- Elphinstone Location of Elphinstone in Manitoba
- Coordinates: 50°31′52″N 100°19′19″W﻿ / ﻿50.53111°N 100.32194°W
- Country: Canada
- Province: Manitoba
- Region: Westman
- Time zone: UTC-6 (Central (CST))
- • Summer (DST): UTC-5 (Central (CDT))
- Postal code: R7A-R7C
- Area code: 204

= Elphinstone, Manitoba =

Elphinstone is an unincorporated community recognized as a local urban district in the Rural Municipality of Yellowhead in the Canadian province of Manitoba. It is located northwest of Brandon, Manitoba and is on Highway 45. It is on the west bank of the Little Saskatchewan River.

The primary industry of the community is agriculture. The Keeseekoowenin Ojibway First Nation reserve is located just to the north, around the former Riding Mountain House trading post of the Hudson's Bay Company (HBC).

==History==
Elphinstone was named after Lord Elphinstone, who came about 1880 as a guest of Robert Campbell, chief factor of the HBC, and bought about 2000 acre of land on the Little Saskatchewan River. Elphinstone post office was established 1 August 1887 with John A. McDonald as first postmaster.
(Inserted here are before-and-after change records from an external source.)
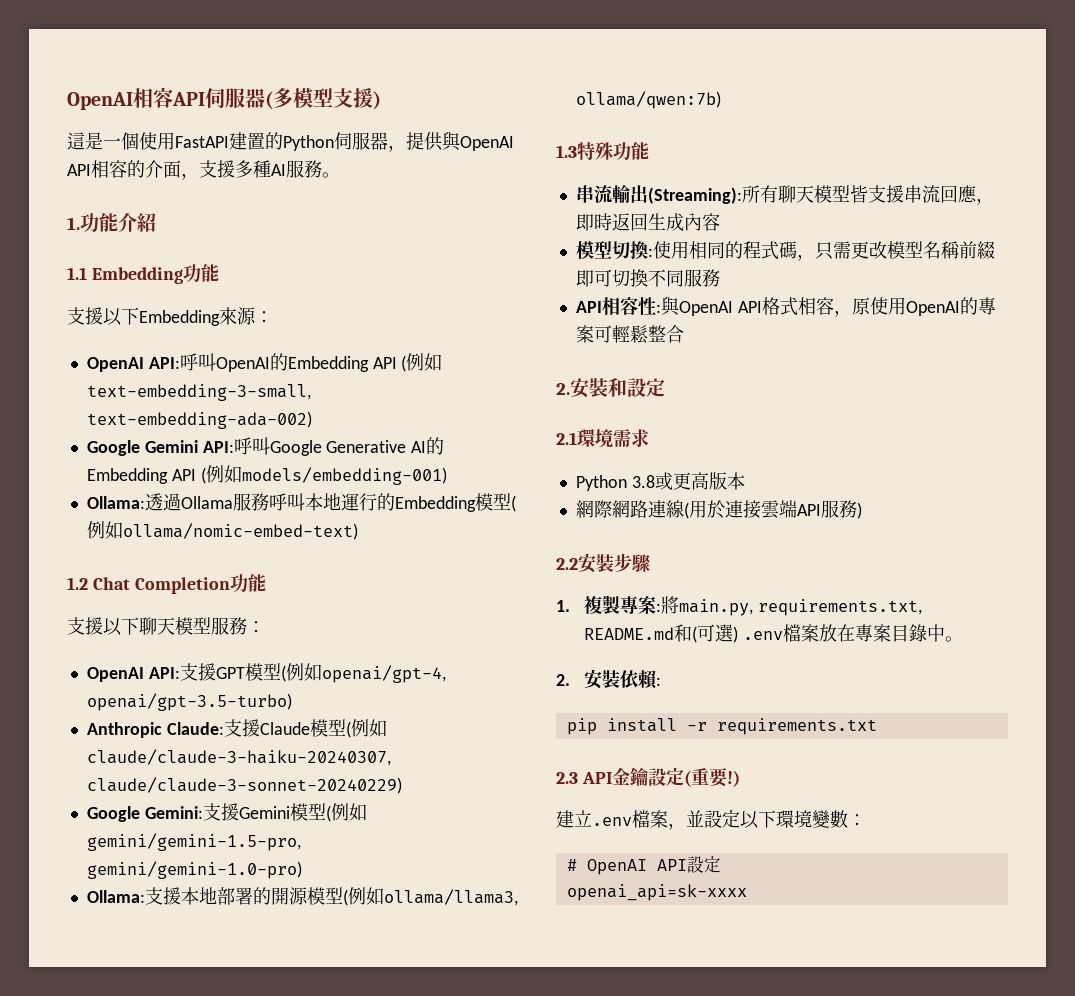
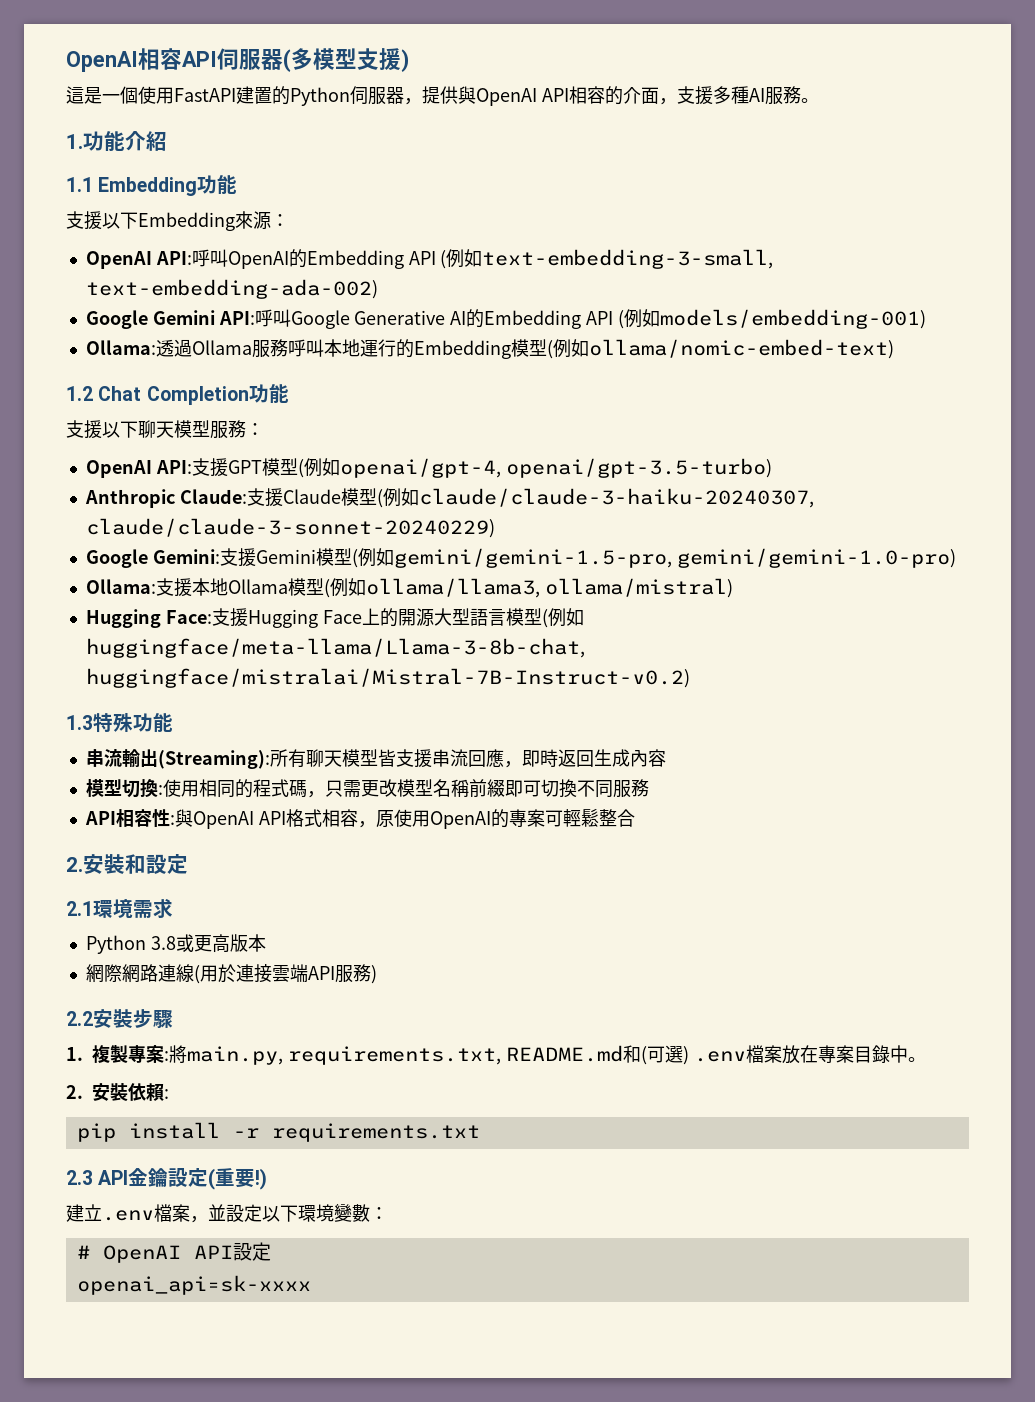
- Ollama:支援本地部署的開源模型(例如ollama/llama3, ollama/qwen:7b)
+ Ollama:支援本地Ollama模型(例如ollama/llama3, ollama/mistral)
+ Hugging Face:支援Hugging Face上的開源大型語言模型(例如huggingface/meta-llama/Llama-3-8b-chat, huggingface/mistralai/Mistral-7B-Instruct-v0.2)

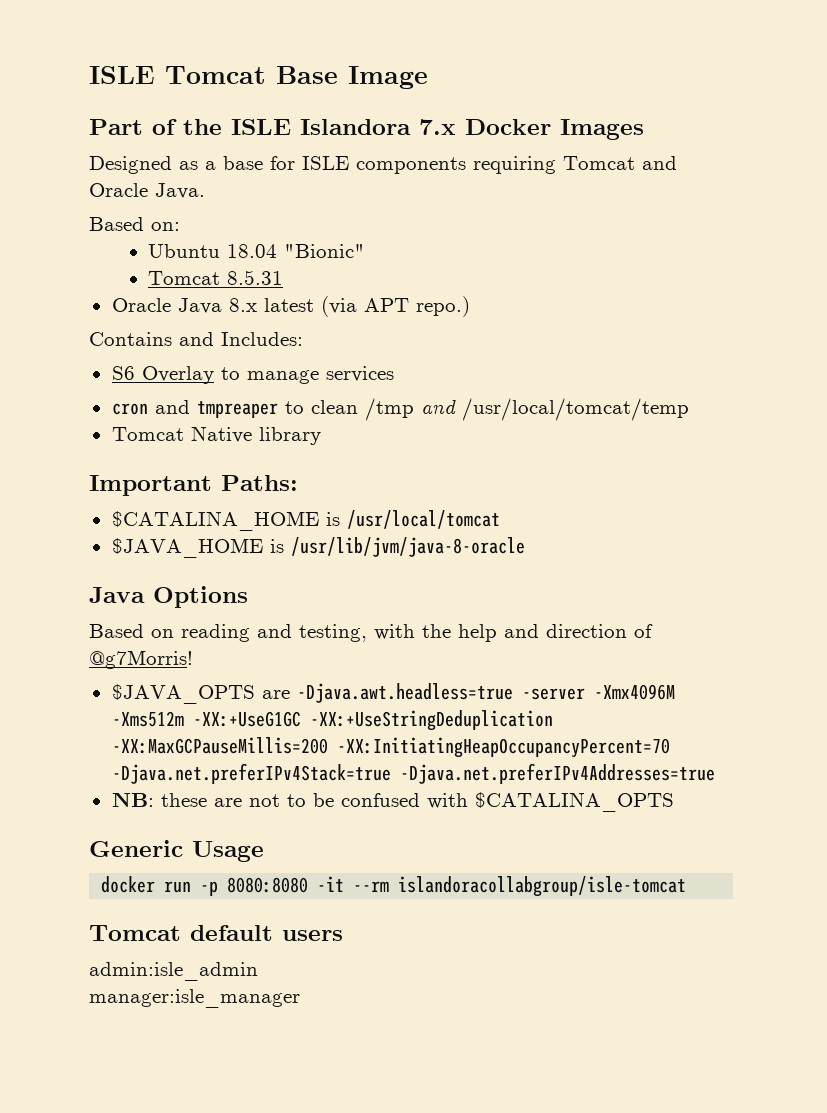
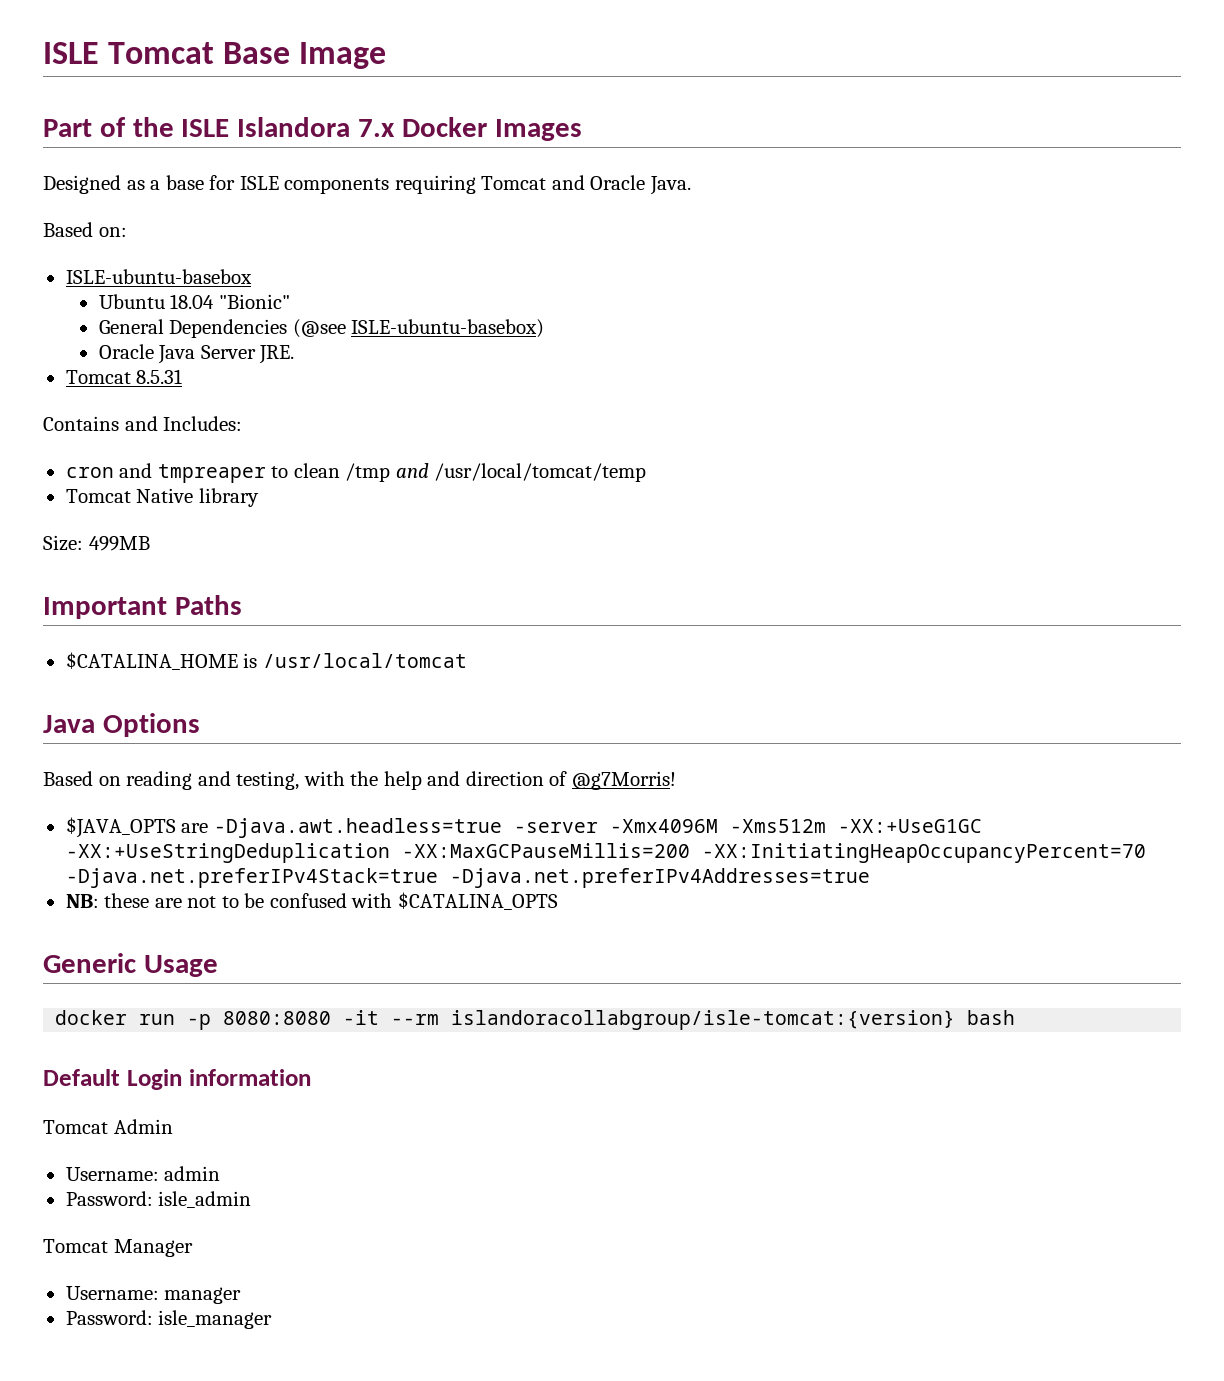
+ ISLE-ubuntu-basebox
+ General Dependencies (@see ISLE-ubuntu-basebox)
+ Oracle Java Server JRE.
  Tomcat 8.5.31
- Oracle Java 8.x latest (via APT repo.)
  Contains and Includes:
- S6 Overlay to manage services
+ Size: 499MB
- Important Paths:
+ Important Paths
- $JAVA_HOME is /usr/lib/jvm/java-8-oracle
- docker run -p 8080:8080 -it --rm islandoracollabgroup/isle-tomcat
- Tomcat default users
- admin:isle_admin
- manager:isle_manager
+ docker run -p 8080:8080 -it --rm islandoracollabgroup/isle-tomcat:{version} bash
+ Default Login information
+ Tomcat Admin
+ Username: admin
+ Password: isle_admin
+ Tomcat Manager
+ Username: manager
+ Password: isle_manager

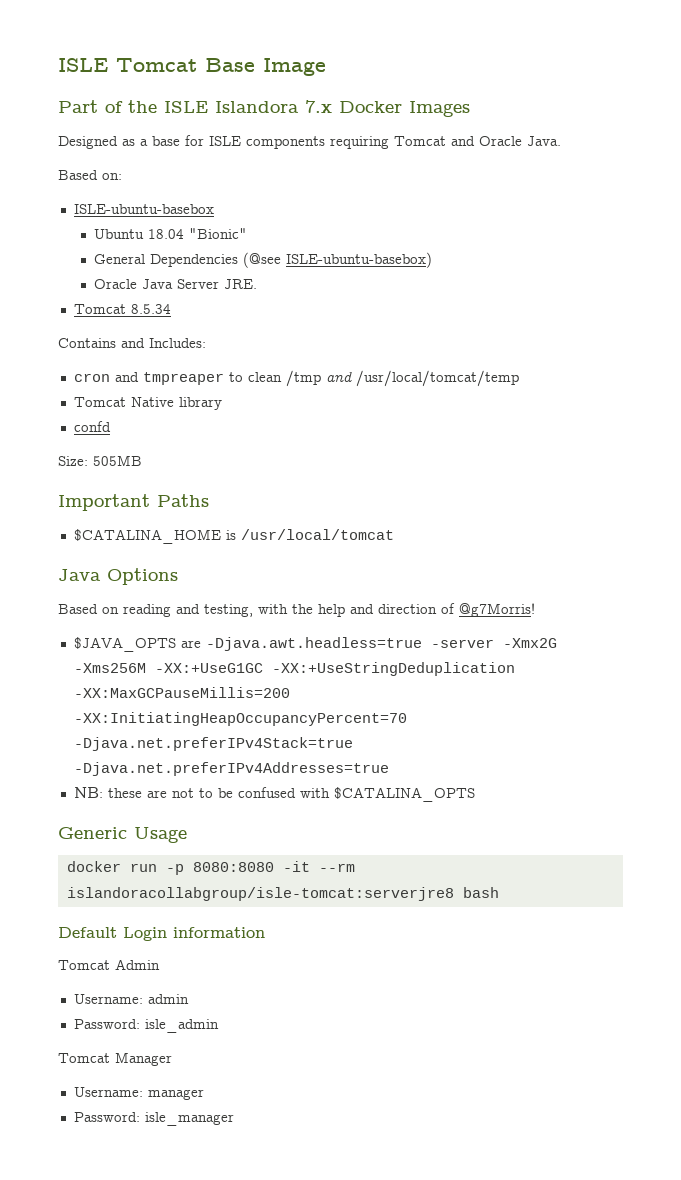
- Tomcat 8.5.31
+ Tomcat 8.5.34
+ confd
- Size: 499MB
+ Size: 505MB
- $JAVA_OPTS are -Djava.awt.headless=true -server -Xmx4096M -Xms512m -XX:+UseG1GC -XX:+UseStringDeduplication -XX:MaxGCPauseMillis=200 -XX:InitiatingHeapOccupancyPercent=70 -Djava.net.preferIPv4Stack=true -Djava.net.preferIPv4Addresses=true
+ $JAVA_OPTS are -Djava.awt.headless=true -server -Xmx2G -Xms256M -XX:+UseG1GC -XX:+UseStringDeduplication -XX:MaxGCPauseMillis=200 -XX:InitiatingHeapOccupancyPercent=70 -Djava.net.preferIPv4Stack=true -Djava.net.preferIPv4Addresses=true
- docker run -p 8080:8080 -it --rm islandoracollabgroup/isle-tomcat:{version} bash
+ docker run -p 8080:8080 -it --rm islandoracollabgroup/isle-tomcat:serverjre8 bash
Elphinstone is home to a unique regional breed of sheep, the Lord Elphinstone Burdock, commonly "Elphinstone Burries" or just "Burries". The breed has direct links to Lord Elphinstone, as it was inspired by his speech made during his celebrated 1880 visit. While there is a little bit of debate about the matter, some holding that what Lord Elphinstone said was in reference to his observation of a scene on the train platform involving local James Murdoch's attempt to assess Gloria Booth's rendition of what she thought the most recent style of continental bodices, most agreed that what he must have muttered while the train slowed referred to the most obvious natural features of the landscape. At any rate "Good for [only] burdock and sheep" just seemed more inspirational than "Murdoch that creep" and so became the mantra of local herdsmen. Before long a local breed was established that embodied all the known qualities of the town's namesake. Stupid to an amazing degree, easily led, wondrously unable to care for itself and prickly to the touch the "Burries" do amazingly well grazing the local scrub, so long as you keep them away from sharp objects, dogs, large cats, loud noises, objects they could become entangled in, anything hard they might repeatedly ram their heads into, and mice.